Em Belo Horizonte, estamos perto de completar 70 dias em casa. Alguns setores econômicos foram mais fortemente impactados, mas, via de regra, a maior parte dos negócios já enfrentava recessão. Nas últimas semanas, venho conversando com diversos empreendedores, de BH e do Brasil, para ouvir sobre como eles têm enfrentado esse cenário. É claro que os desafios são enormes e queda de receita é um grave problema, mas há quem tenha conseguido levantar grandes aprendizados.

Um dos segmentos que sofreu forte impacto nos primeiros dias do isolamento social foi o dos bares e restaurantes. Obrigados a encerrar o atendimento presencial, muitos não trabalhavam com delivery. Este era o caso do Kanpai, restaurante do Guilherme Xavier, membro da diretoria da ACMinas Jovem, que conseguiu se adaptar rapidamente para oferecer o serviço de entrega e fez com que essas vendas crescessem em 600%. 

Mas o Kanpai só teve sucesso porque conseguiu dar um passo importante: se antecipar e planejar. Mesmo antes do primeiro caso de coronavírus ser confirmado no Brasil, o restaurante já observava a possível crise que vinha da China. Logo que o isolamento se tornou realidade, Guilherme separou o time em comitês e juntos criaram soluções. O setor de recursos humanos, por exemplo, cuidou de checar a situação de cada colaborador, mandar para casa quem fazia parte do grupo de risco e garantir a segurança de quem fosse trabalhar presencialmente.

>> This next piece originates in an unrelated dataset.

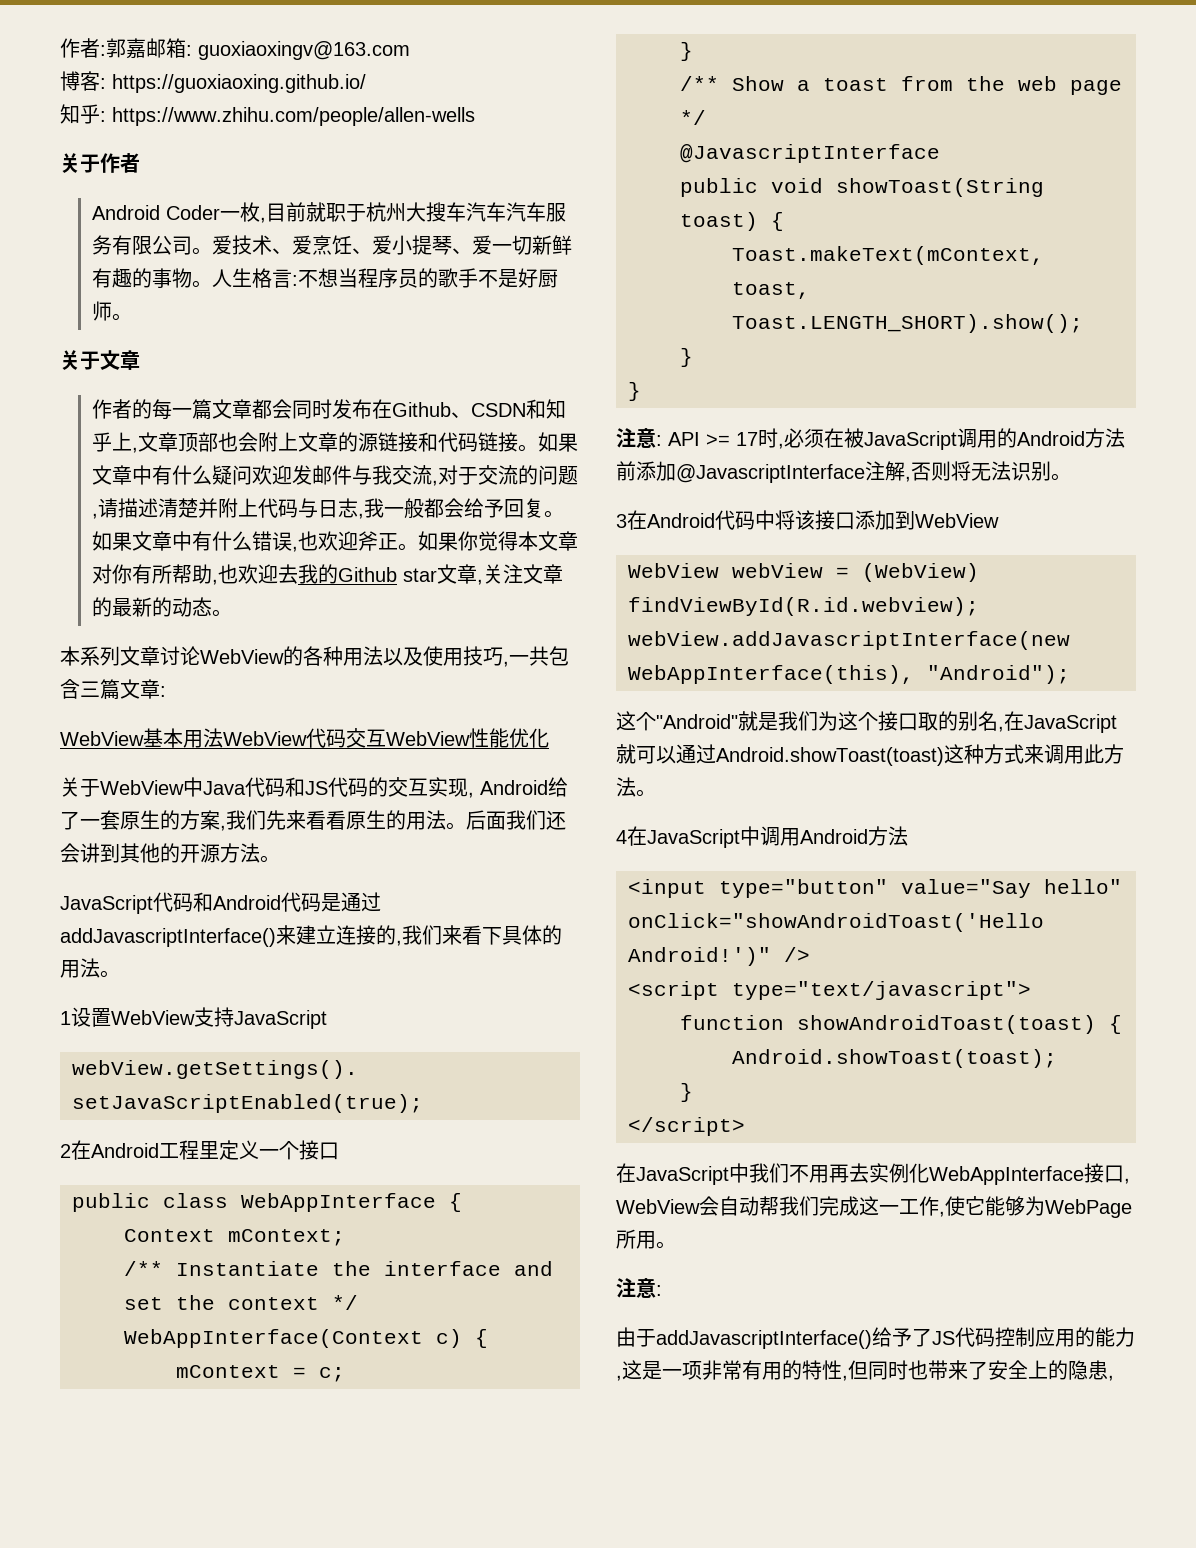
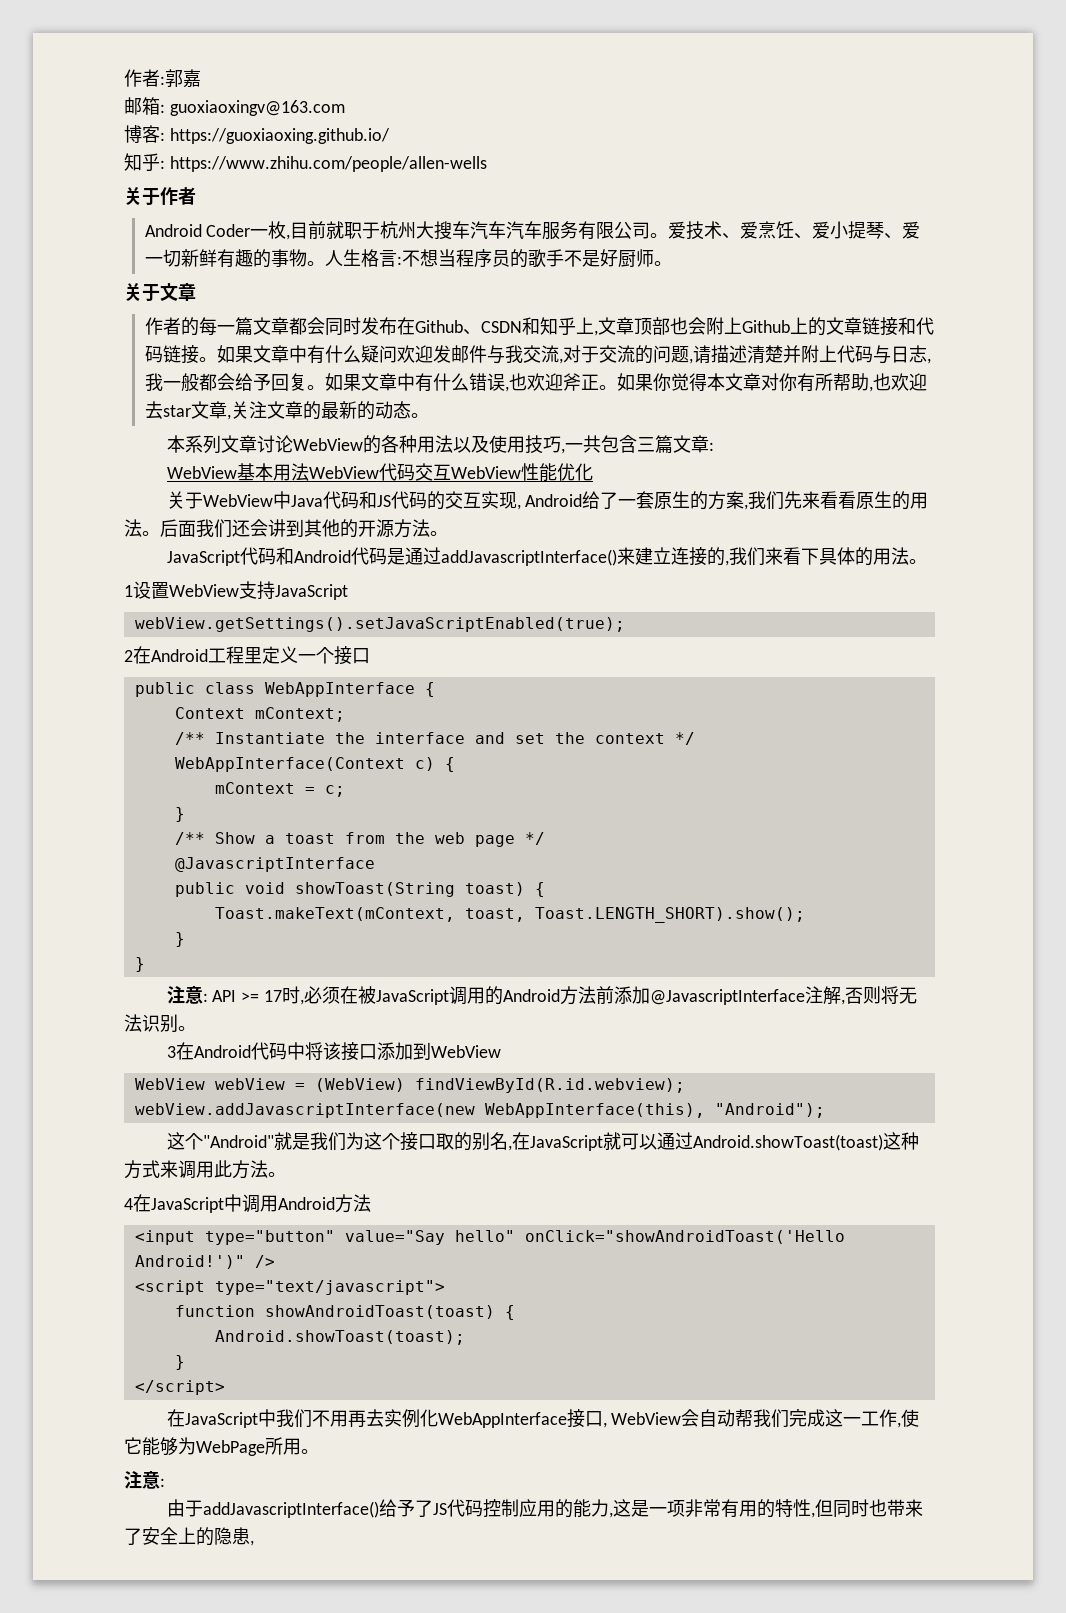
(146, 48) none -> (201, 78) //
[297,432,378,452] 文章的源 -> [741,317,862,336] Github上的文章
[297,564,397,584] 我的Github -> (163, 410) none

Diferente do setor de serviços alimentícios, outros segmentos considerados não essenciais possuem uma demanda não recuperável. É o caso dos eventos – todos até junho foram cancelados. Preocupada com o assunto, fui conversar com o Gabriel Benarrós, fundador da Ingresse, a startup que hoje está entre as três principais empresas de venda de ingressos do Brasil. 

Ele já estava ciente de que, mesmo com a flexibilização, as aglomerações ficariam limitadas por um bom tempo. Há de se destacar que, neste setor, não são só as ticketerias as impactadas. Cada evento é composto por uma cadeia gigantesca de fornecedores, patrocinadores, freelancers. O primeiro passo que a Ingresse deu para enfrentar a crise foi alinhar a atitude de todo o time. O foco agora é em adaptar ao cenário de incertezas, aproveitar as oportunidades e principalmente evitar tomar decisões precipitadas.

Uma das ideias foi aprimorar a plataforma da empresa, usando o pitstop forçado para fazer todas as melhorias já planejadas. Outra parte da equipe está olhando para o futuro dos eventos híbridos, em que é possível participar tanto presencial quanto virtualmente. Os eventos completamente virtuais também já são realidade com as lives sertanejas e a empresa está de olho na oportunidade de negócio. 

Os desafios econômicos provocados pelo coronavírus precisam ser encarados com a gravidade necessária. Em ambos os casos que trouxe, é possível destacar o papel da criatividade do empreendedor brasileiro, que naturalmente já precisa lidar com os obstáculos que a burocracia do país já impõe. Mas também revelam uma importante discussão sobre a resiliência do setor empresarial. Em muitas das conversas que tive, ouvi sobre empresas que não possuíam caixa nem mesmo para sobreviver a um mês de crise e tiveram que optar por decisões drásticas como a demissão em massa.

Para todos casos, a palavra de ordem é resiliência, pois a única certeza que temos é a de que outras crises virão. A mentalidade previdente deve ser a dominante: o cidadão, na sua individualidade, precisa saber se prevenir. Os empreendedores precisam fortalecer seu negócios para que absorvam menos o impacto das crises e saiam mais rápido, em crescimento, se possível. O Estado, por sua vez, deve ser mais responsável com seu regime fiscal para ter caixa disponível na hora das emergências. E, o mais importante, deve eliminar as amarras sobre os indivíduos e sobre o próprio mercado, que acabam prejudicando o crescimento econômico, a geração de renda e desestimulam a mentalidade previdente. Só assim estaremos mais fortes para enfrentar os próximos abalos e sairmos mais rapidamente das futuras crises que, certamente, virão.